Extracted records:
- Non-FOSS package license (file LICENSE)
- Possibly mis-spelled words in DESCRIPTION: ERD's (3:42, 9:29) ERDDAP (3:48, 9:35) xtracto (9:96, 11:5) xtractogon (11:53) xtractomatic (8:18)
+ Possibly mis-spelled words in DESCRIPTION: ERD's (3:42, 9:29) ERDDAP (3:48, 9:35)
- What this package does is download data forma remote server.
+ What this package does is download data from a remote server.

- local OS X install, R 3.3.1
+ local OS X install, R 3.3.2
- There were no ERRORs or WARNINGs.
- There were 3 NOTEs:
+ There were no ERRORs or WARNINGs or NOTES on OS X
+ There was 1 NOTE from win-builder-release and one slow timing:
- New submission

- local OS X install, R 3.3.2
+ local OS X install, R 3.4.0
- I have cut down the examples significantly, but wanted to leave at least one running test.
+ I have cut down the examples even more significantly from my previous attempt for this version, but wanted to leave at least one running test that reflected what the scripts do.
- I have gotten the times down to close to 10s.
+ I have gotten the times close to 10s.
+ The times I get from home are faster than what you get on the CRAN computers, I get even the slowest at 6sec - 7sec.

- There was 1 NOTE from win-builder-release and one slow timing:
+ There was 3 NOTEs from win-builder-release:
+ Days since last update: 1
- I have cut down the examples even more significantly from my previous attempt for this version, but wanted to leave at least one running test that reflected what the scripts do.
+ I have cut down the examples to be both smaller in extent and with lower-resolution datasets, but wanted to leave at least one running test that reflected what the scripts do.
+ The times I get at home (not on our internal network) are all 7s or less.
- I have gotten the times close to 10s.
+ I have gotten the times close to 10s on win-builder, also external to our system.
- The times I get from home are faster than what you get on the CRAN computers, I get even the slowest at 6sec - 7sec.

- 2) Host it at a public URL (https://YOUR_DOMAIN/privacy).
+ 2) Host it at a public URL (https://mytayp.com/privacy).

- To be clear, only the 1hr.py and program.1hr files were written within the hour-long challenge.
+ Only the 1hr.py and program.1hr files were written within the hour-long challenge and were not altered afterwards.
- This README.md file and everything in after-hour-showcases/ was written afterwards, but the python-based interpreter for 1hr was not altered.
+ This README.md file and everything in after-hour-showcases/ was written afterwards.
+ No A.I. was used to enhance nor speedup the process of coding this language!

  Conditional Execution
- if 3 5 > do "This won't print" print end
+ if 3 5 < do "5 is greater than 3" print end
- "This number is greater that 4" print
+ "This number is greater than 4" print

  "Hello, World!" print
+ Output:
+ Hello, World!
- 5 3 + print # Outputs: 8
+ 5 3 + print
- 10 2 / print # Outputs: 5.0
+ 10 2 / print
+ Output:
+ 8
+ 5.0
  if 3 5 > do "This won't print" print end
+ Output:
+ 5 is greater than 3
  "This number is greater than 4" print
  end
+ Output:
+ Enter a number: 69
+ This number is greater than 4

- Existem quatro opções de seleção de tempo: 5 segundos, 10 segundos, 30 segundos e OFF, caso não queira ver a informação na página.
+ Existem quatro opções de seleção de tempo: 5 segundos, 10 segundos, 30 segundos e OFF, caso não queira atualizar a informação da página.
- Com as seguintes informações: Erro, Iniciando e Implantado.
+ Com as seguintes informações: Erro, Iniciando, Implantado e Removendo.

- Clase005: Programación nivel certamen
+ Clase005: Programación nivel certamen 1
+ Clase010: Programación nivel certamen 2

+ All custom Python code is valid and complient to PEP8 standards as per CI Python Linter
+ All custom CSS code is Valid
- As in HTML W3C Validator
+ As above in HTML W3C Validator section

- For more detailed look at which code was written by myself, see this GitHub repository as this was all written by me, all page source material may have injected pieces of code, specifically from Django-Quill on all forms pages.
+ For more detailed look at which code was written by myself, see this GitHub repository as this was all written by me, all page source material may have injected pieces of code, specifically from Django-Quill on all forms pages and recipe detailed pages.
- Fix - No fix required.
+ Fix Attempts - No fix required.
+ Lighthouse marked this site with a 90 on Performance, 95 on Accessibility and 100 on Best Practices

The task: Using the data above, transcribe the lines that run from the line with "- I have gotten the times close to 10s." to the line with "- 2) Host it", both ends kept, and output nothing else.

Reply to the exercise:
- I have gotten the times close to 10s.
+ I have gotten the times close to 10s on win-builder, also external to our system.
- The times I get from home are faster than what you get on the CRAN computers, I get even the slowest at 6sec - 7sec.

- 2) Host it at a public URL (https://YOUR_DOMAIN/privacy).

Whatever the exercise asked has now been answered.